Batch-level errors kill the whole job. Causes: malformed JSONL, wrong endpoint, invalid model name. The status goes to "failed".
Request-level errors are sneakier. The batch completes, but some lines have error responses instead of completions. You find these in the error file — or by checking status codes in the output.
This parser separates successes from failures and gives you a clear report:
def parse_results_with_errors():
"""Parse batch output, separating successes from failures."""
mock_results = [
{"custom_id": "req-001", "response": {
"status_code": 200, "body": {
"choices": [{"message": {"content": "Response 1"}}],
"usage": {"total_tokens": 45}}}},
{"custom_id": "req-002", "response": {
"status_code": 200, "body": {
"choices": [{"message": {"content": "Response 2"}}],
"usage": {"total_tokens": 52}}}},
{"custom_id": "req-003", "response": {
"status_code": 400, "body": {
"error": {"message": "Invalid 'messages': expected at least 1 message.",
"type": "invalid_request_error"}}}}
]
successes, failures = {}, {}
for item in mock_results:
cid = item["custom_id"]
code = item["response"]["status_code"]
if code == 200:
body = item["response"]["body"]
successes[cid] = body["choices"][0]["message"]["content"]
else:
err = item["response"]["body"]["error"]
failures[cid] = f"{err['type']}: {err['message']}"
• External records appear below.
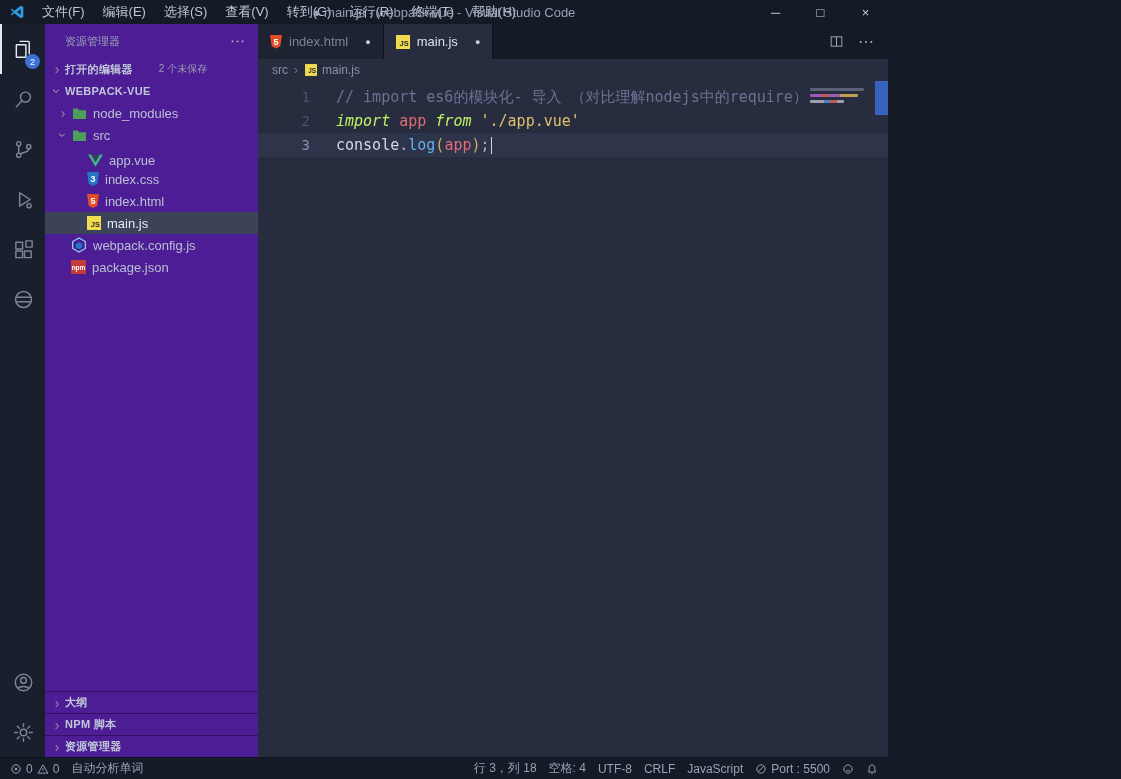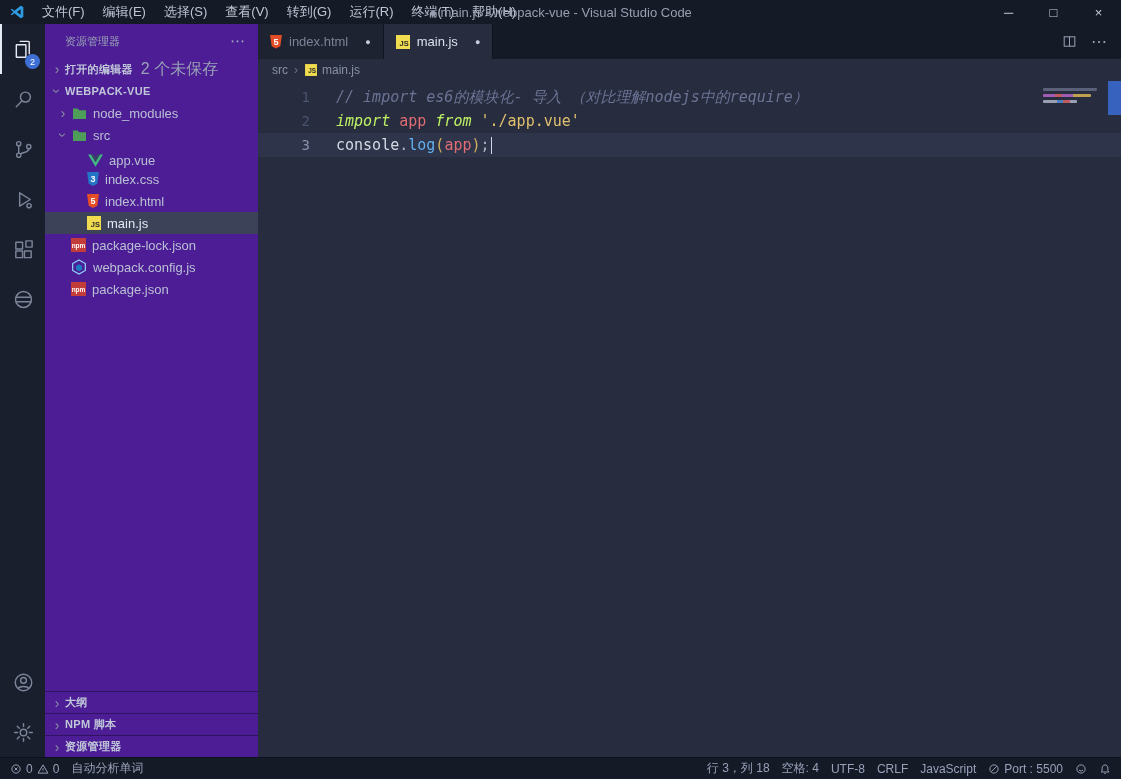--- a/index.html
+++ b/index.html
@@ -5,7 +5,7 @@
   *{margin:0;padding:0;box-sizing:border-box;}
   html,body{width:1121px;height:779px;overflow:hidden;background:#151a27;
     font-family:"Liberation Sans",sans-serif;-webkit-font-smoothing:antialiased;}
-  .window{display:flex;flex-direction:column;width:1121px;height:779px;}
+  .window{display:flex;flex-direction:column;width:888px;height:779px;}
 
   
   .titlebar{height:24px;background:#151a27;display:flex;align-items:center;position:relative;flex:none;}

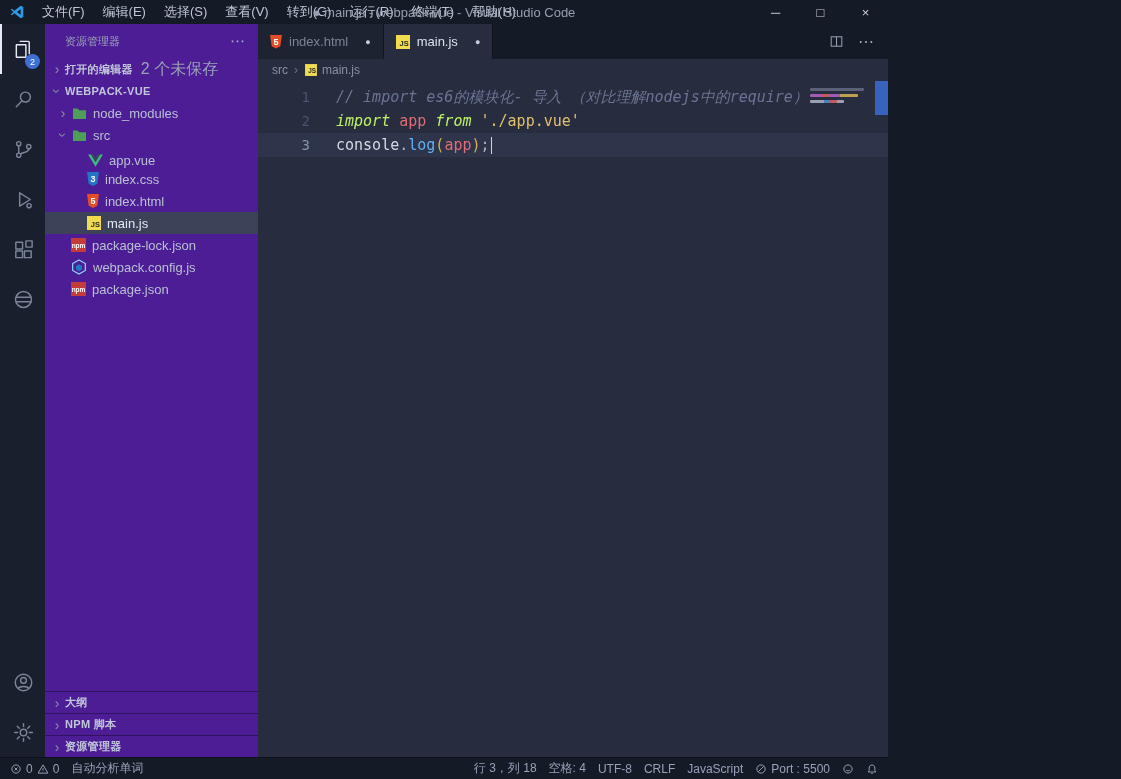--- a/index.html
+++ b/index.html
@@ -35,7 +35,7 @@
   .more-actions{margin-left:auto;font-size:15px;color:#aab2c4;letter-spacing:1px;}
   .section-row{height:22px;display:flex;align-items:center;padding-left:4px;flex:none;}
   .section-label{font-size:11px;font-weight:700;letter-spacing:.3px;color:#c0c7d9;}
-  .section-badge{font-size:16px;color:#9aa2b6;margin-left:8px;font-weight:400;}
+  .section-badge{font-size:10px;color:#9aa2b6;margin-left:26px;font-weight:400;}
   .chev{width:16px;flex:none;display:inline-flex;align-items:center;justify-content:center;color:#8a92a6;font-size:14px;line-height:1;}
   .chev.down{transform:rotate(90deg);}
   .chev.hidden{visibility:hidden;}

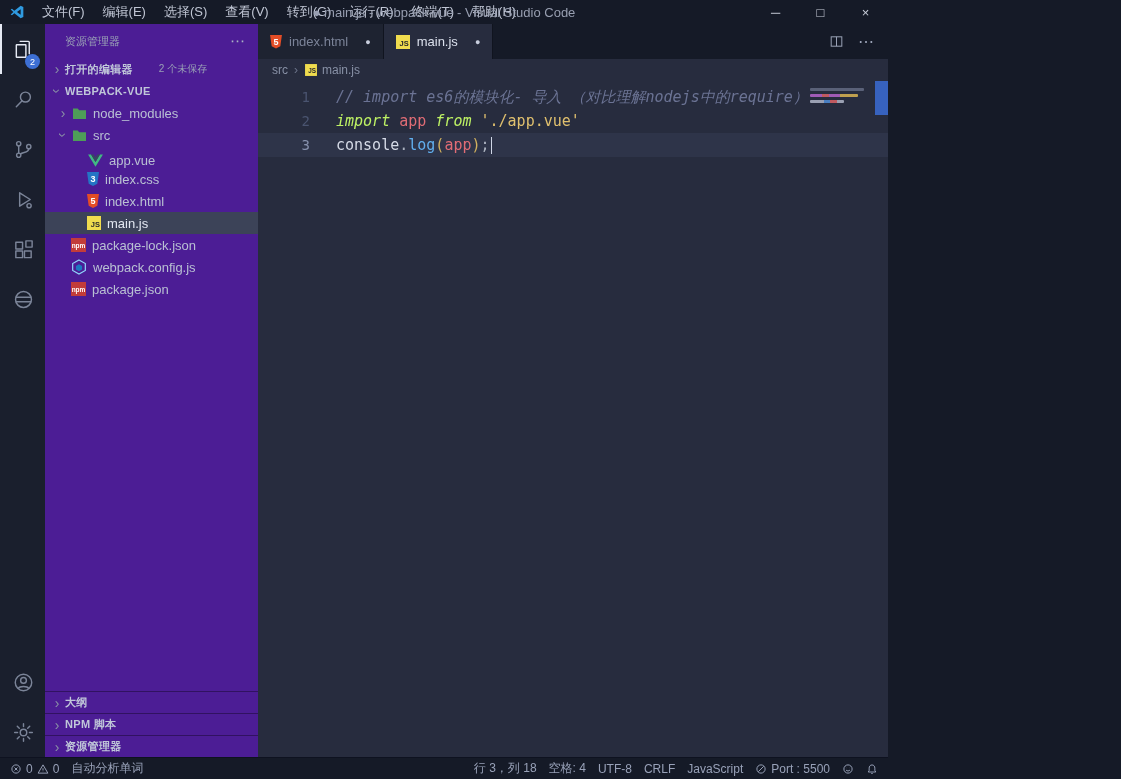--- a/index.html
+++ b/index.html
@@ -80,7 +80,7 @@
   .ln{width:52px;text-align:right;color:#4a5470;flex:none;font-size:14px;padding-right:0;}
   .code-line.current .ln{color:#8791ad;}
   .code-content{margin-left:26px;white-space:pre;}
-  .tk-comment{color:#6b7394;font-style:italic;}
+  .tk-comment{color:#6b7394;}
   .tk-keyword{color:#bef264;font-style:italic;}
   .tk-variable{color:#e06c75;}
   .tk-string{color:#e0c06e;}

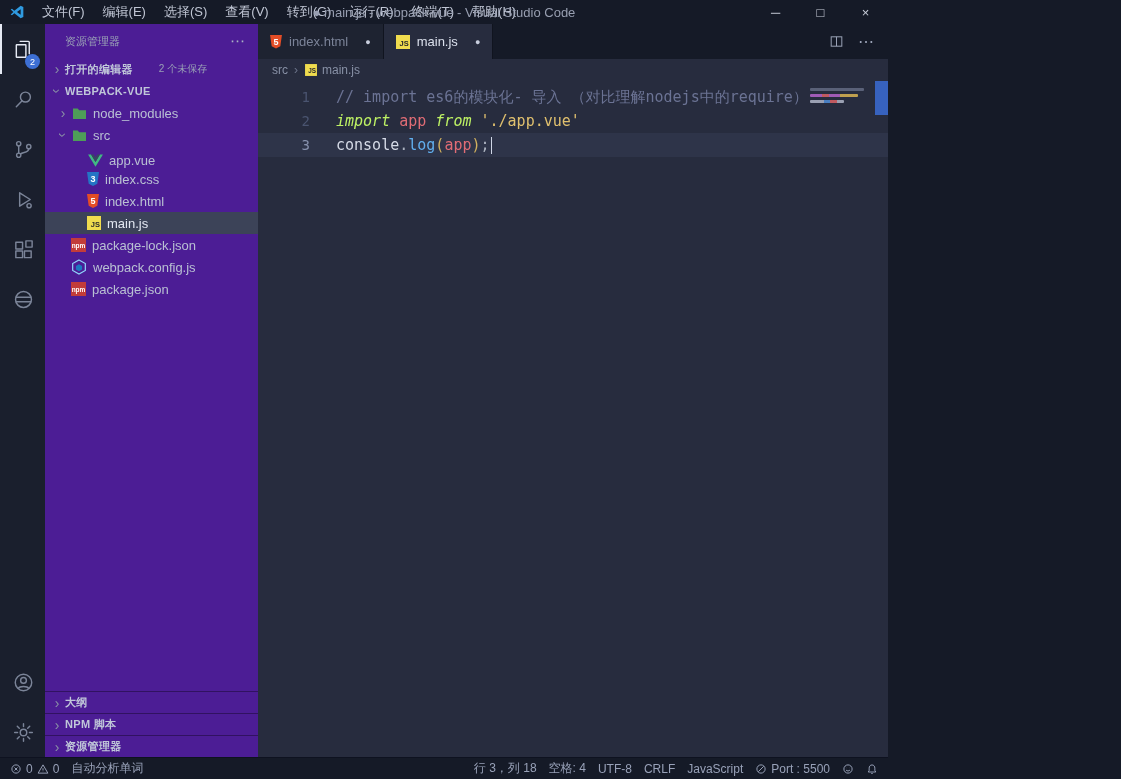--- a/index.html
+++ b/index.html
@@ -256,11 +256,6 @@
           </div>
           <div class="tree-row" style="padding-left: 10px;">
             <span class="chev hidden">›</span>
-            <span class="ficon npmbox">npm</span>
-            <span class="tree-label">package-lock.json</span>
-          </div>
-          <div class="tree-row" style="padding-left: 10px;">
-            <span class="chev hidden">›</span>
             <span class="ficon">
               <svg width="16" height="16" viewBox="0 0 24 24">
                 <path d="M12 1.5l9.5 5.3v10.4L12 22.5l-9.5-5.3V6.8z" fill="none" stroke="#8ed6fb" stroke-width="1.8"></path>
print(f"Successes: {len(successes)} | Failures: {len(failures)}")
if failures:
print("\nFailed requests:")
for cid, msg in failures.items():
print(f" [{cid}] {msg}")
return successes, failures
ok, failed = parse_results_with_errors()
Successes: 2 | Failures: 1
Failed requests:
[req-003] invalid_request_error: Invalid 'messages': expected at least 1 message.
Exercise 2: Build a Batch Retry Function
After a batch completes, some requests may have failed. Write a function that creates a retry JSONL from just the failed requests.
def create_retry_batch(original_prompts, failures):
"""Create a retry JSONL from failed request IDs.
Args:
original_prompts: Dict of custom_id -> prompt text
failures: Dict of custom_id -> error info
Returns:
JSONL string with only failed requests
"""
# YOUR CODE HERE
pass
# Test data
originals = {
"req-00001": "Explain overfitting.",
"req-00002": "What is bagging?",
"req-00003": "Define boosting.",
"req-00004": "Explain dropout.",
"req-00005": "What is batch normalization?"
}
failed_reqs = {
"req-00002": {"error": "rate_limit_exceeded"},
"req-00004": {"error": "server_error"}
}
retry = create_retry_batch(originals, failed_reqs)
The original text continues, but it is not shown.